== Segment start ==

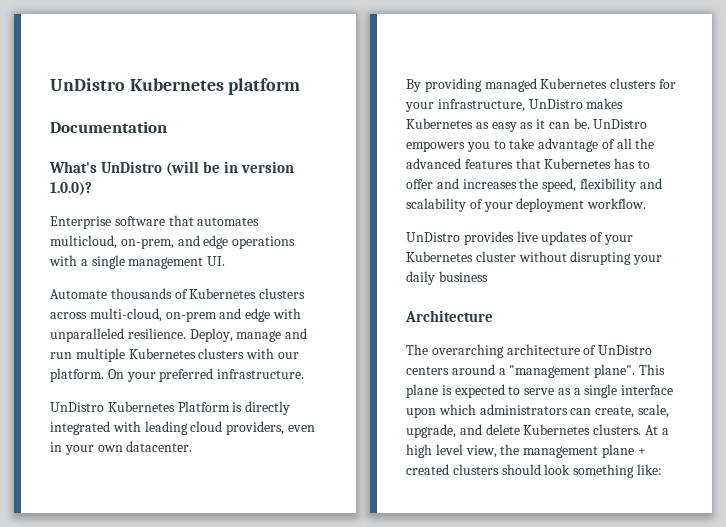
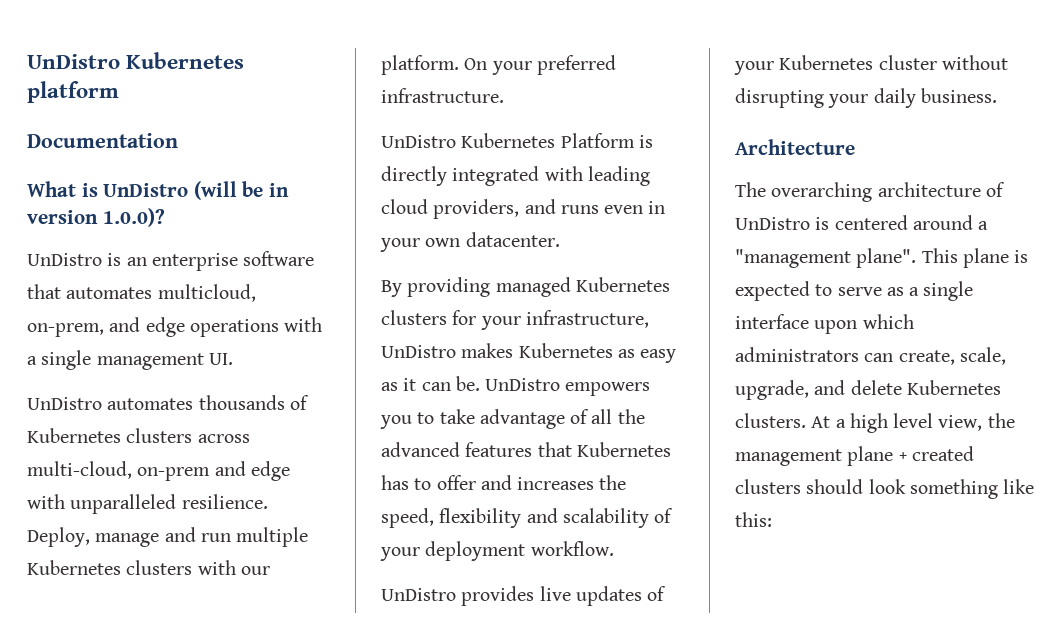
[49,161,97,173] What's -> [27,181,98,197] What is
[50,216,111,229] Enterprise -> [27,253,238,271] UnDistro is an enterprise
[50,289,107,299] Automate -> [27,397,194,410] UnDistro automates
(285, 428) none -> [524,199,599,214] and runs
[438,271,488,282] business -> [920,88,997,103] business.
[406,366,449,375] centers -> [815,215,908,230] is centered
[636,464,662,475] like: -> [1003,479,1035,494] [735,512,772,527] like this:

== Segment end ==

Task brief:
Your answer should be an exact copy of the lines from the one with "[406,366,449,375] centers ->" through the end of the material, with no other lines.

Task solution:
[406,366,449,375] centers -> [815,215,908,230] is centered
[636,464,662,475] like: -> [1003,479,1035,494] [735,512,772,527] like this:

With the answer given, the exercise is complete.